» What is needed: Write the data out again exactly, dropping any images it holds.
Entries provided Start Marker
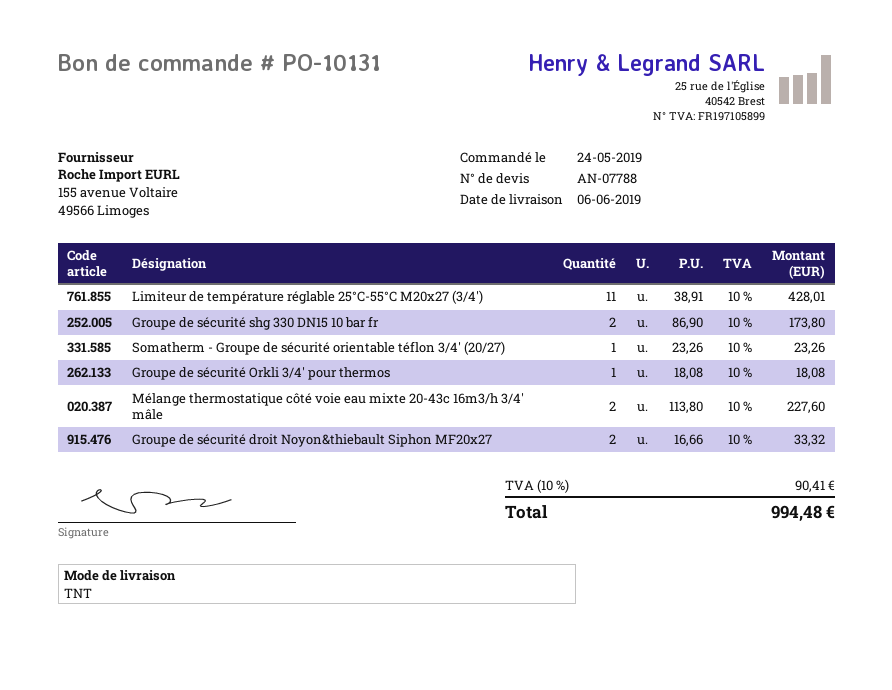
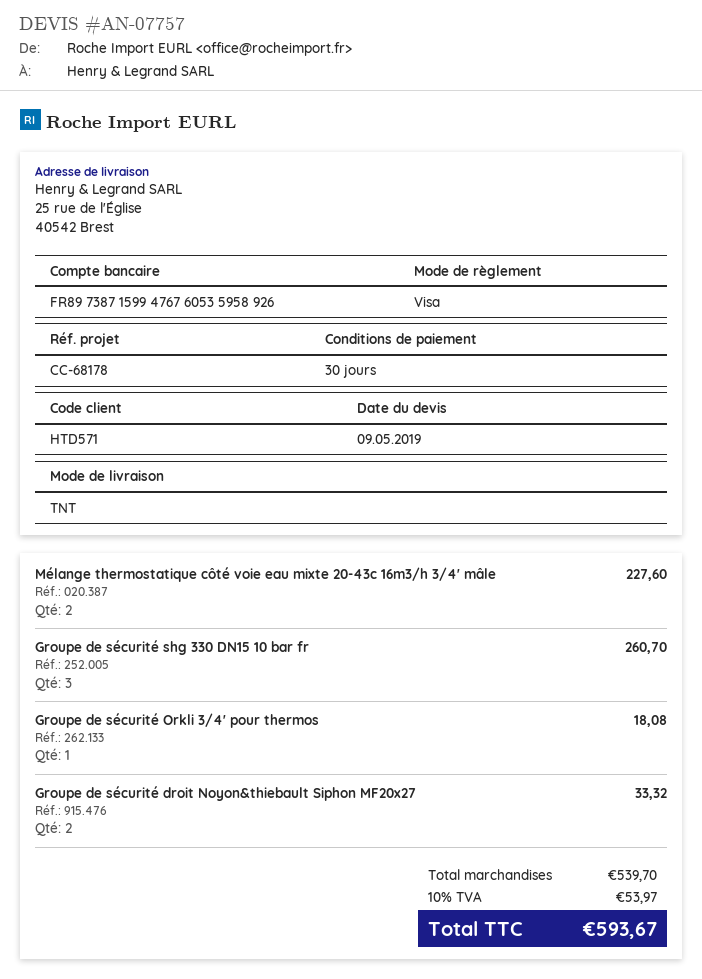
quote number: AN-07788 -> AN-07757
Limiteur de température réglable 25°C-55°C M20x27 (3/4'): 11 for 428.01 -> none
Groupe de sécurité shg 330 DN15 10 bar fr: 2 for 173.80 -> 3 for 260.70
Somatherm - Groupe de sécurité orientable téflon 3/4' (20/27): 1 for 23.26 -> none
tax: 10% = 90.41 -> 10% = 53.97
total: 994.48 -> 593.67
Entries provided End Marker
» Exercise result:
quote number: AN-07788 -> AN-07757
Limiteur de température réglable 25°C-55°C M20x27 (3/4'): 11 for 428.01 -> none
Groupe de sécurité shg 330 DN15 10 bar fr: 2 for 173.80 -> 3 for 260.70
Somatherm - Groupe de sécurité orientable téflon 3/4' (20/27): 1 for 23.26 -> none
tax: 10% = 90.41 -> 10% = 53.97
total: 994.48 -> 593.67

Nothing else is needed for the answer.